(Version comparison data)
• • • • • • •

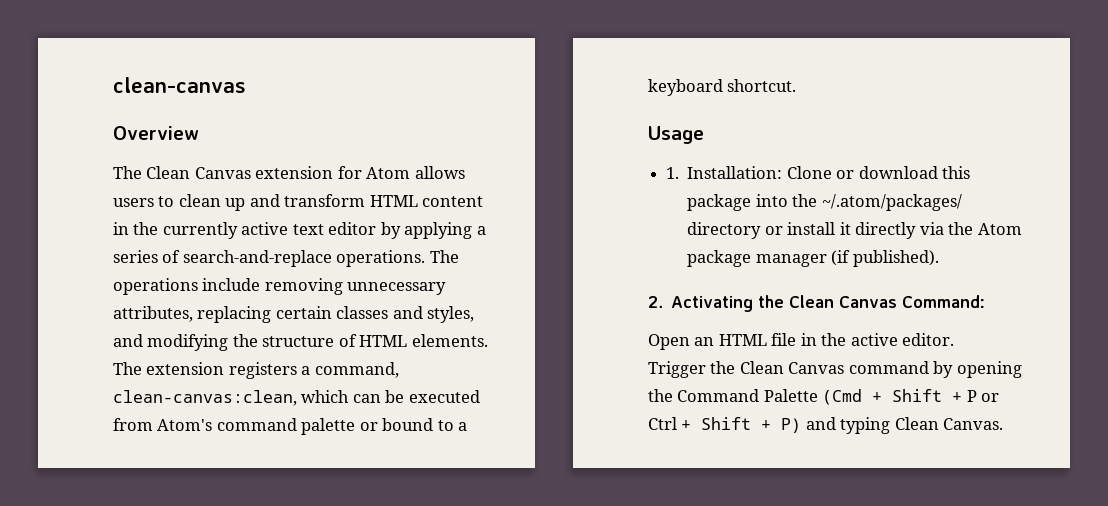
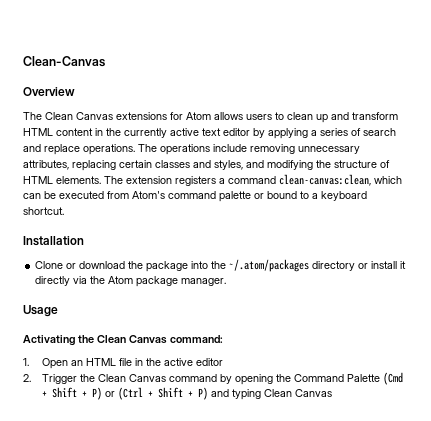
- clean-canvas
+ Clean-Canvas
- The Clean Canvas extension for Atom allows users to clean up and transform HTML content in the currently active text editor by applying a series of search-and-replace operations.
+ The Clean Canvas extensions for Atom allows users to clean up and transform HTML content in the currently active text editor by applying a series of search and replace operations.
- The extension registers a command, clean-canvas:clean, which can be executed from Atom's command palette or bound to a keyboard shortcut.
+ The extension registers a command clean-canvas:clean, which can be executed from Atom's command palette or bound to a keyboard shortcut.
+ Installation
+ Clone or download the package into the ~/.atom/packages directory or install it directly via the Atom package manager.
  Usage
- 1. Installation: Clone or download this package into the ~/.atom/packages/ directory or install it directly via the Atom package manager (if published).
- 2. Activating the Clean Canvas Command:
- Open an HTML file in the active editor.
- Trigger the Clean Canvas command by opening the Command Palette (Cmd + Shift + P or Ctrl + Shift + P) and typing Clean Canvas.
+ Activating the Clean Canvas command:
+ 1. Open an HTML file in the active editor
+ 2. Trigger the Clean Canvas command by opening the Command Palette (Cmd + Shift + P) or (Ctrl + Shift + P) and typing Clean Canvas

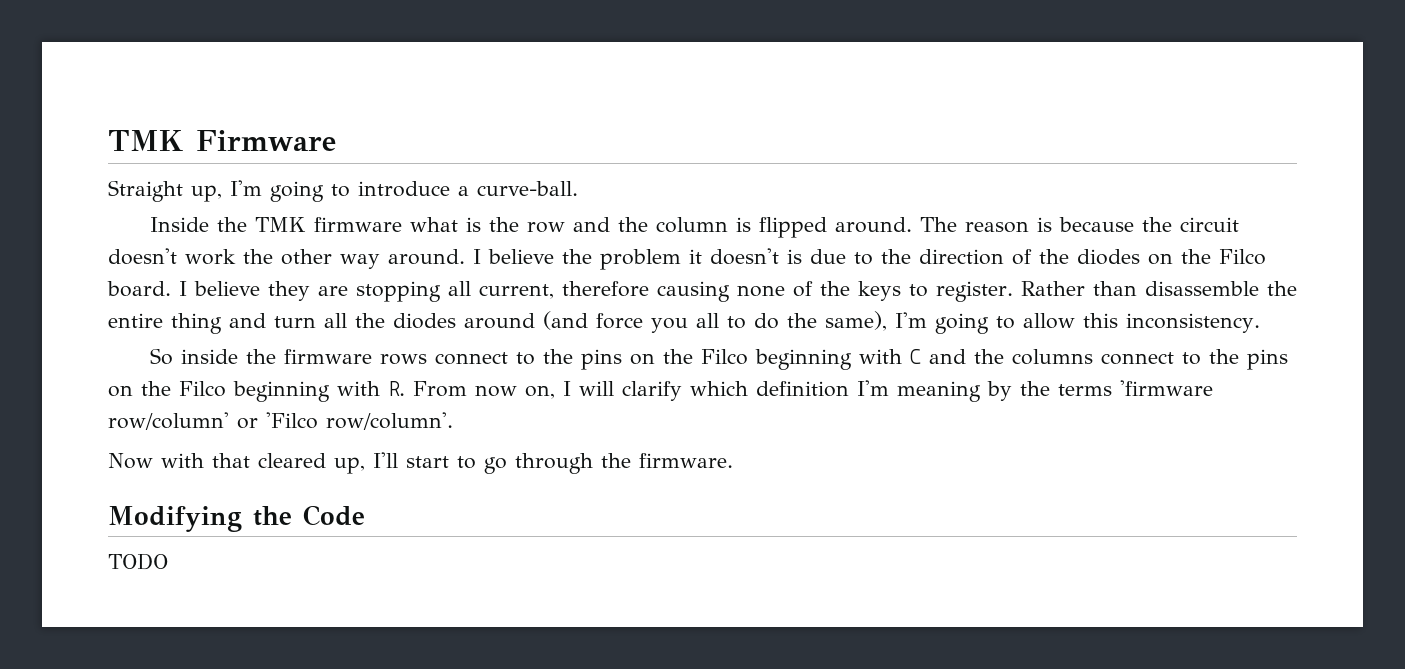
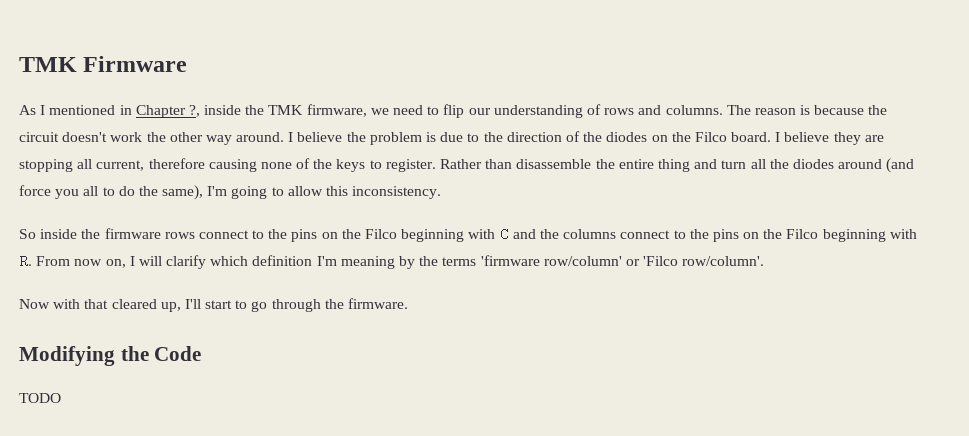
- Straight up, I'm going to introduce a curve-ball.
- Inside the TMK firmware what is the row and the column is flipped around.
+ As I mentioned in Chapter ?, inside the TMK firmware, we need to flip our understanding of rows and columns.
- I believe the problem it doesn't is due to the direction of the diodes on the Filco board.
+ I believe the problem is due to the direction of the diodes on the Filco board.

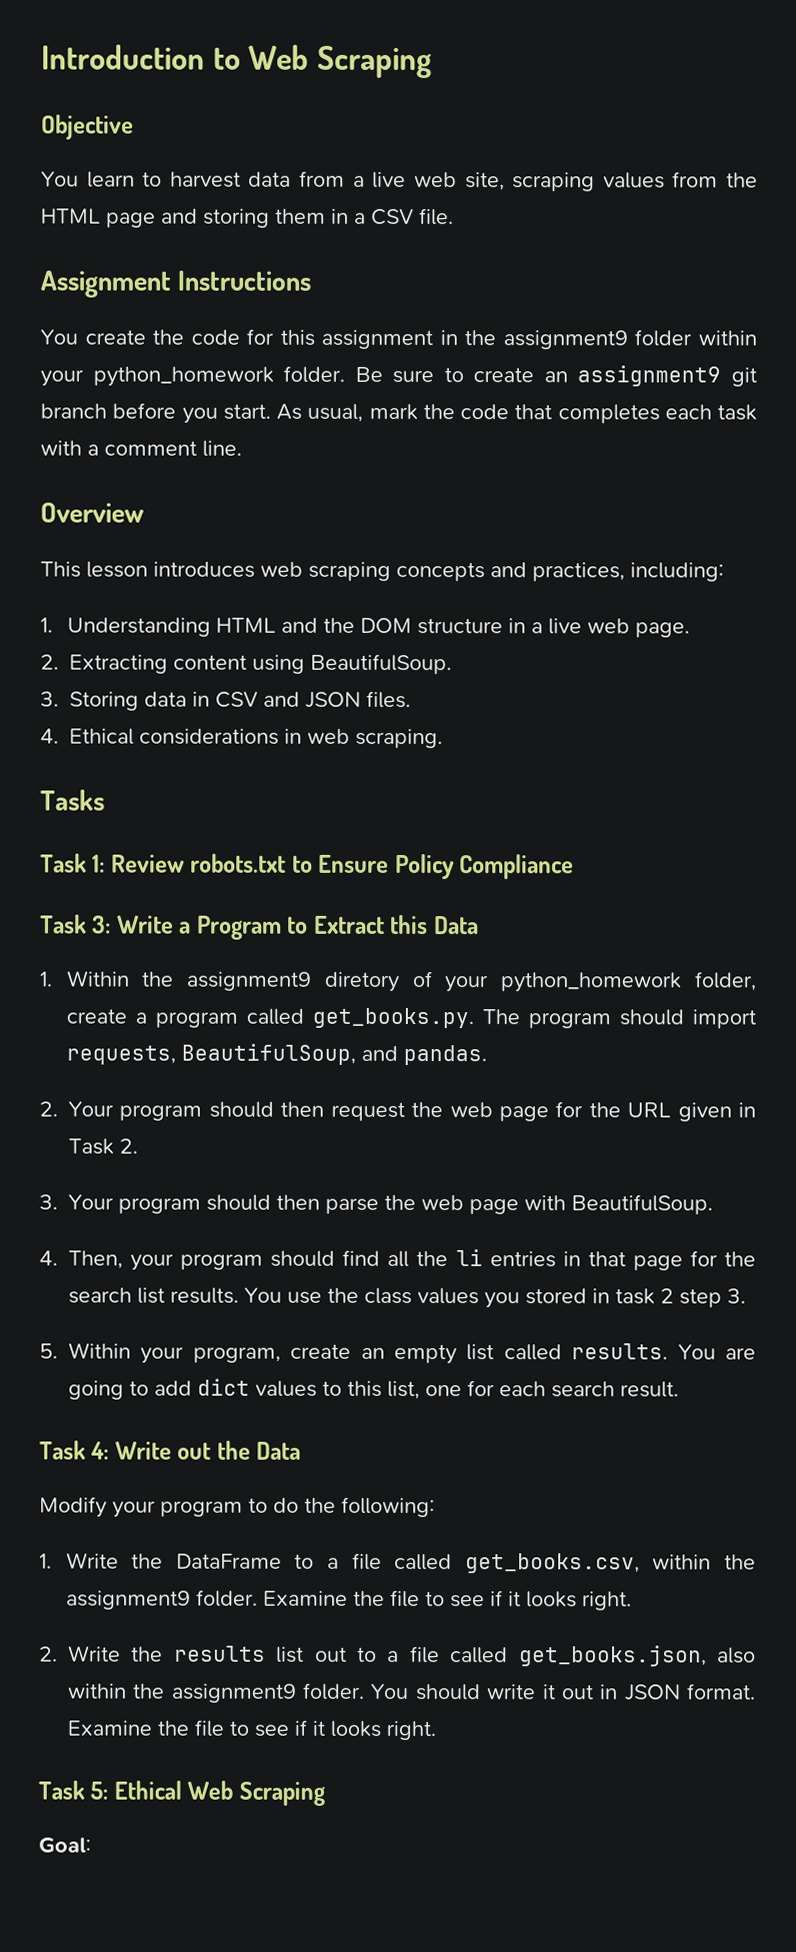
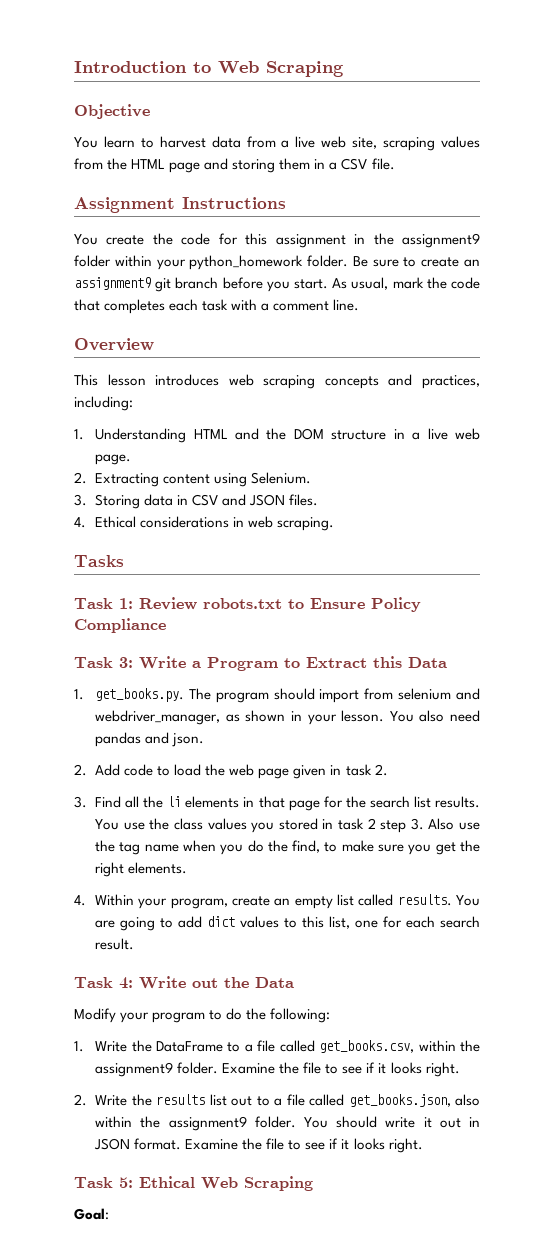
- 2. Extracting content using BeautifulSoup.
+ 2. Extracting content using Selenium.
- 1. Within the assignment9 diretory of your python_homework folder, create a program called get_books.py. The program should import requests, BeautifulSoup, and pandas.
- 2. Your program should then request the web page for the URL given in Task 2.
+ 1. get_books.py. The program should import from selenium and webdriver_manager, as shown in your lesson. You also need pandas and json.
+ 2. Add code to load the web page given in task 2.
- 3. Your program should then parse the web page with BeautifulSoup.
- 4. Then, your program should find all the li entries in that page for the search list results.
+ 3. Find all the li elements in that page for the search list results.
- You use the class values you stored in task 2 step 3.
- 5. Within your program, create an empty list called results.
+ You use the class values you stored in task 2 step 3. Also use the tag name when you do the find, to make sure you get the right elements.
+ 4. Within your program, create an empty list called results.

• • • • • • •

Task goal »
Retype the data above in full, exactly as it stands, and skip any image.

Answer for this exercise »
- clean-canvas
+ Clean-Canvas
- The Clean Canvas extension for Atom allows users to clean up and transform HTML content in the currently active text editor by applying a series of search-and-replace operations.
+ The Clean Canvas extensions for Atom allows users to clean up and transform HTML content in the currently active text editor by applying a series of search and replace operations.
- The extension registers a command, clean-canvas:clean, which can be executed from Atom's command palette or bound to a keyboard shortcut.
+ The extension registers a command clean-canvas:clean, which can be executed from Atom's command palette or bound to a keyboard shortcut.
+ Installation
+ Clone or download the package into the ~/.atom/packages directory or install it directly via the Atom package manager.
  Usage
- 1. Installation: Clone or download this package into the ~/.atom/packages/ directory or install it directly via the Atom package manager (if published).
- 2. Activating the Clean Canvas Command:
- Open an HTML file in the active editor.
- Trigger the Clean Canvas command by opening the Command Palette (Cmd + Shift + P or Ctrl + Shift + P) and typing Clean Canvas.
+ Activating the Clean Canvas command:
+ 1. Open an HTML file in the active editor
+ 2. Trigger the Clean Canvas command by opening the Command Palette (Cmd + Shift + P) or (Ctrl + Shift + P) and typing Clean Canvas

- Straight up, I'm going to introduce a curve-ball.
- Inside the TMK firmware what is the row and the column is flipped around.
+ As I mentioned in Chapter ?, inside the TMK firmware, we need to flip our understanding of rows and columns.
- I believe the problem it doesn't is due to the direction of the diodes on the Filco board.
+ I believe the problem is due to the direction of the diodes on the Filco board.

- 2. Extracting content using BeautifulSoup.
+ 2. Extracting content using Selenium.
- 1. Within the assignment9 diretory of your python_homework folder, create a program called get_books.py. The program should import requests, BeautifulSoup, and pandas.
- 2. Your program should then request the web page for the URL given in Task 2.
+ 1. get_books.py. The program should import from selenium and webdriver_manager, as shown in your lesson. You also need pandas and json.
+ 2. Add code to load the web page given in task 2.
- 3. Your program should then parse the web page with BeautifulSoup.
- 4. Then, your program should find all the li entries in that page for the search list results.
+ 3. Find all the li elements in that page for the search list results.
- You use the class values you stored in task 2 step 3.
- 5. Within your program, create an empty list called results.
+ You use the class values you stored in task 2 step 3. Also use the tag name when you do the find, to make sure you get the right elements.
+ 4. Within your program, create an empty list called results.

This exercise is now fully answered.